What the task asks = Find the line with "total quantity: 34 -> 33" in the records below. Output exactly from there until after the line with "XS IKI 1 KG: 3", without pictures.
******************************
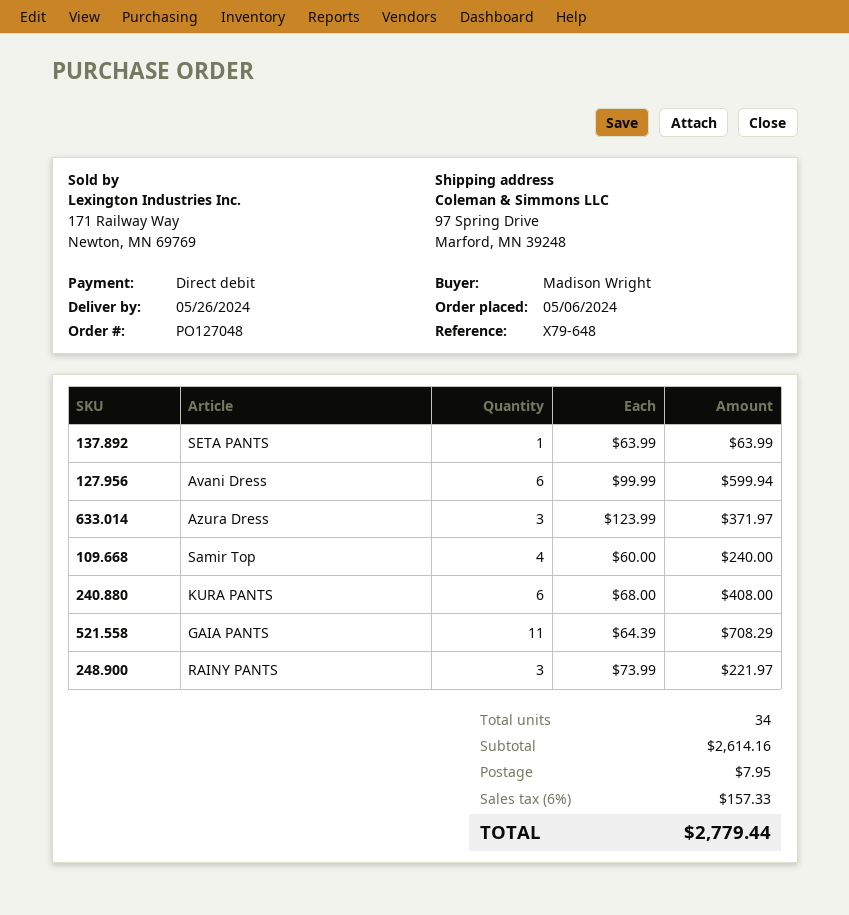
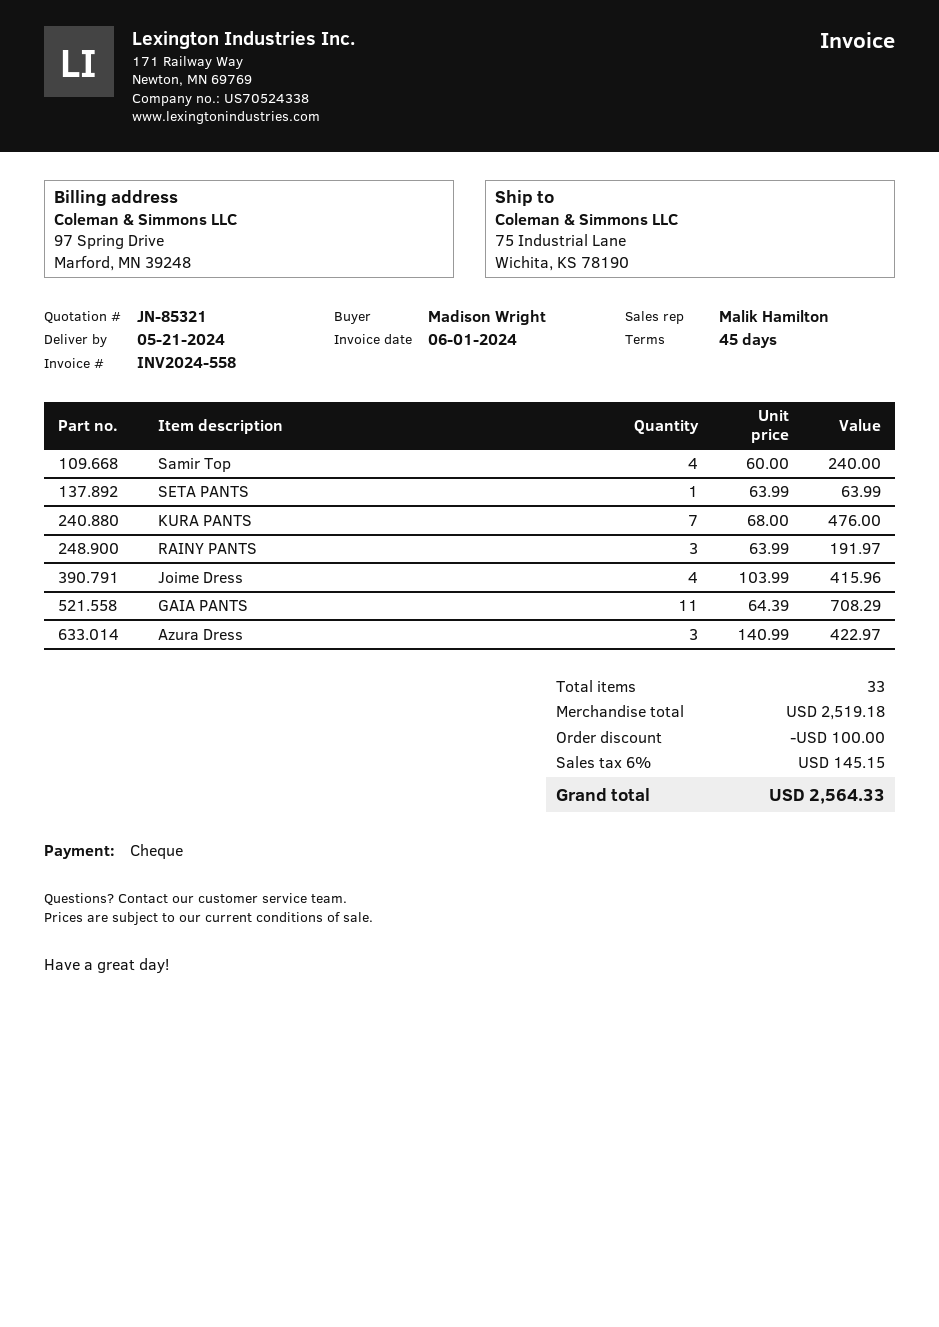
delivery date: 2024-05-26 -> 2024-05-21
payment method: direct debit -> cheque
ship to: 97 Spring Drive, Marford, MN 39248 -> 75 Industrial Lane, Wichita, KS 78190
Avani Dress: 6 x 99.99 = 599.94 -> none
Azura Dress: 3 x 123.99 = 371.97 -> 3 x 140.99 = 422.97
KURA PANTS: 6 x 68.00 = 408.00 -> 7 x 68.00 = 476.00
RAINY PANTS: 3 x 73.99 = 221.97 -> 3 x 63.99 = 191.97
Joime Dress: none -> 4 x 103.99 = 415.96
total quantity: 34 -> 33
subtotal: 2614.16 -> 2519.18
discount: none -> 100.00
shipping: 7.95 -> none
tax: 6% = 157.33 -> 6% = 145.15
total: 2779.44 -> 2564.33

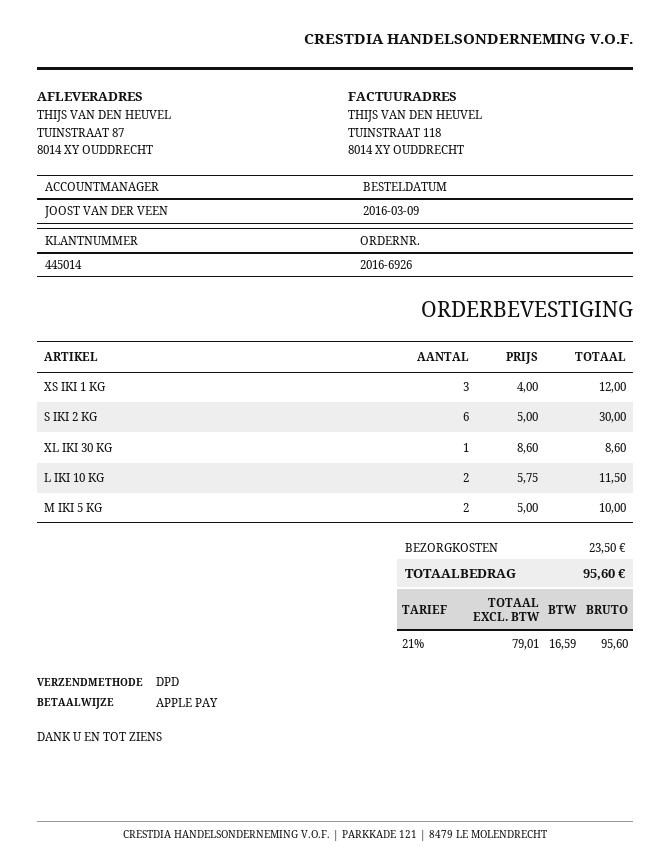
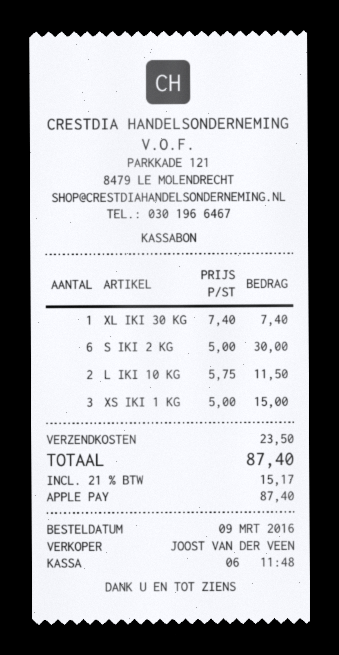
XS IKI 1 KG: 3 x 4.00 = 12.00 -> 3 x 5.00 = 15.00
XL IKI 30 KG: 1 x 8.60 = 8.60 -> 1 x 7.40 = 7.40
M IKI 5 KG: 2 x 5.00 = 10.00 -> none
tax: 21% = 16.59 -> 21% = 15.17
total: 95.60 -> 87.40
******************************
Result of the task =
total quantity: 34 -> 33
subtotal: 2614.16 -> 2519.18
discount: none -> 100.00
shipping: 7.95 -> none
tax: 6% = 157.33 -> 6% = 145.15
total: 2779.44 -> 2564.33

XS IKI 1 KG: 3 x 4.00 = 12.00 -> 3 x 5.00 = 15.00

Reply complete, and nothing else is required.